Now, the picture taking part of the process, I must admit, is far from the most trying. The tough work begins when it comes to printing forty or fifty hard copies to mail to all and sundry. As I ordinarily use my wide carriage Epson printer for large prints which end up mounted and framed, making 4” x 6” postcard-sized ones is sheer agony. You can bet that the print nozzles will be clogged, rendering all and sundry in shades of purest magenta on the first pass. Then, after wasting much time and ink using the self-cleaning cycle (only a marketer could have thought up that misnomer), I try to recover that template I made for Photoshop years ago which places four prints on one sheet. Well, of course, it’s either missing in action or the annual software upgrade has rendered it useless again. Then when I get that bit sorted, I invariably run out of ink.
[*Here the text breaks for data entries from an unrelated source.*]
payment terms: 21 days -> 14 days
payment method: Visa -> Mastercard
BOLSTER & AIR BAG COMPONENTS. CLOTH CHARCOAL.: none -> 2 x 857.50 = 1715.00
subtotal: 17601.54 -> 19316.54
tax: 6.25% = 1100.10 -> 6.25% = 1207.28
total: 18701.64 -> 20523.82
But then what would you expect? Take one of the very worst designed applications, a study in user torture named Photoshop, and pair it with the least friendly consumer gadget since the VCR – the home printer – and you have a recipe for frustration and failure.

So, this year, I said No More. I had come across an advertisement by one of the large drug stores in the West, Walgreens, which said you could upload your snaps and then elect to have them printed and ready in sixty minutes at a store of your choice. So we uploaded the annual snap (number 21 of 21!) to the local Walgreens, after first downloading their software which, believe it or not, even came in a version that works with computers preferred by human beings rather than geeks. I mean, of course, Apples. And not sixty minutes later, an email arrived asking that we drop by to pick up the prints. No, they don’t deliver. Not yet, anyway.

So we took the boy and the dog for a stroll down the road and there they were. Fifty beautiful 4” x 6” prints, perfectly exposed with those wonderful skin tones the home printer only dreams about, processed in a Fuji Frontier machine right there in the store. Total cost? $8. Yes, 16 cents apiece. Now had they been using a Kodak machine I would have gone elsewhere, as the second worst run American corporation (the prize goes to GM by a considerable margin) is not even capable of making a reliable machine or supporting after market service in a timely manner. So unreliable are the Kodak machines, and so poorly supported, that even the Wall Street Journal noticed after the large Target store chain threatened to return all its machines and going with Fuji if service did not improve. At my local Target, the Kodak machine is typically down 40% of the time.

The point of this piece is that while film may indeed be dead, the commercially made print is alive and kicking.

When I originally wrote the Film is Dead piece, I posted it on Photo.net to gauge reactions. Some fifty emails later, many laced with obscenities and personal attacks, I had in fact confirmed that Film must be Dead, otherwise why would so many deny the facts in ghetto language? It is troubling, though, that these purported aesthetes never graduated from grammar school.

Since that time, America’s second worst run corporation has restated earnings (they don’t even know how much they are losing), laid off thousands more employees (if all else fails, blame the worker – right out of the GM play book), has discontinued monochrome printing paper (excuse me, silver gelatin to those who still use it for cheap effect or is that marketing again?) and obsoleted (‘rationalized’ in MBA speak) most of its color film offerings. And that was just in one fiscal quarter.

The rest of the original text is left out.